A very good book for change management at organisation and successful transformation. Author explain 8 steps for successful change management. As an entrepreneur and business owner, you must have this book in his/her library. This is not just a one-time read but you can refer it several times as a textbook. The Heart of Change can be a guide to helping people think and feel differently in order to meet their shared goals.
A really great book on understanding how to lead the change. I loved the examples involving real companies and real people, the examples are about successes and failures which makes the sound very true. JP Kotter really emphasizes affecting people feelings and emotions to start the change, continue and not stop in the middle.
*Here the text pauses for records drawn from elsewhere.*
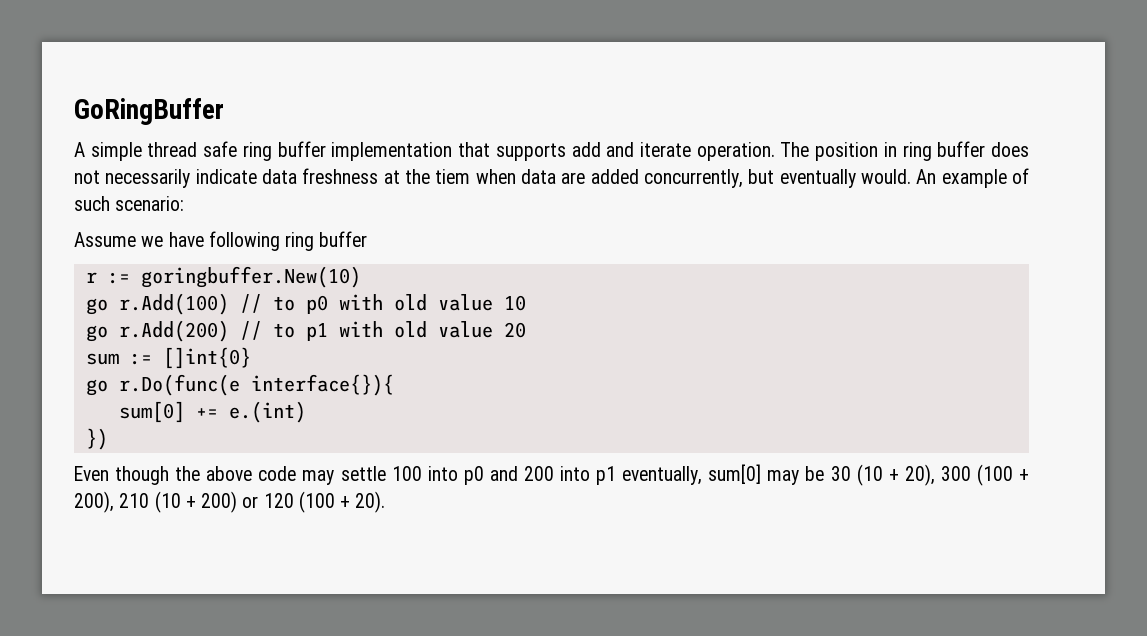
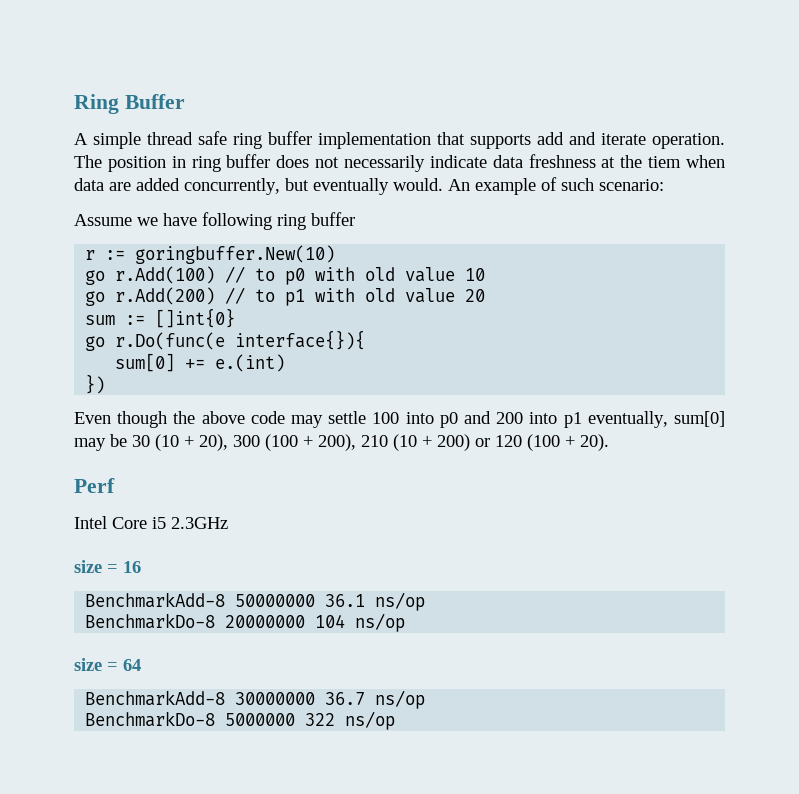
- GoRingBuffer
+ Ring Buffer
+ Perf
+ Intel Core i5 2.3GHz
+ size = 16
+ BenchmarkAdd-8 50000000 36.1 ns/op
+ BenchmarkDo-8 20000000 104 ns/op
+ size = 64
+ BenchmarkAdd-8 30000000 36.7 ns/op
+ BenchmarkDo-8 5000000 322 ns/op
A great guide with specific steps on how to lead change - highly recommend for any and all leaders!
I liked the fact that the book was built around examples, which makes the arguments and ideas more sticky.
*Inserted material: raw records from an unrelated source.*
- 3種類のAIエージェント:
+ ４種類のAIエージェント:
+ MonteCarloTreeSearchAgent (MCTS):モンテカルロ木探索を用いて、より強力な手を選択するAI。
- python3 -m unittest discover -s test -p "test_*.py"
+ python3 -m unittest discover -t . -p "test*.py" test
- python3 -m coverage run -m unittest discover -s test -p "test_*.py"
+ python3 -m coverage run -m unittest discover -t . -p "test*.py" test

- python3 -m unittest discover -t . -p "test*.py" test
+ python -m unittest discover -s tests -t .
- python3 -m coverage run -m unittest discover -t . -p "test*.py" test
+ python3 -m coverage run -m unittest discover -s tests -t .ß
On the other hand, I'm skeptic about the whole concept of top-down large scale organizational change. I've read this book in the midst of my study of lean practices and principles and find those very superior in terms of change prescriptions and dynamics.
I read this for a work book club. I've read a few other change management books and this one provided absolutely nothing new. It also included tired examples that I've seen in other books, like the "gloves" example. If you have never read a change management book, this is useful. If you have, not so much.
The book is now over 20 years old but the real-life stories in there may still be relevant if you can apply one of their principles to your situation or company. Certainly, the organizations I have been a part of have not done change very well. I thought it was interesting that they referenced the power of a good story by mentioning the role of parables in the Bible.
I really enjoyed this book! I had to read it for my Doctorate, but the author makes the steps of organizational change easier to understand through storytelling. The tactic helps you to absorb the information as well as inspire you to take action. Great book!
The Heart of Change has numerous solid examples of tactics you can use to implement an effective change strategy in your organization. Geared toward businesses, these tactics can also be adapted to nonprofits. Some of them anyone can implement, but many require substantial buy-in from leadership.
I had to read this book for an organizational change course in my Ed.D. program --- I was not interested in this topic before, but I really did love this book! The practical examples that were included made for a fun and practical read.
I'm skimmed this a bit, but it was still quite good. I appreciated the real life stories. It was encouraging to read how organizations found ways to get to the heart of change.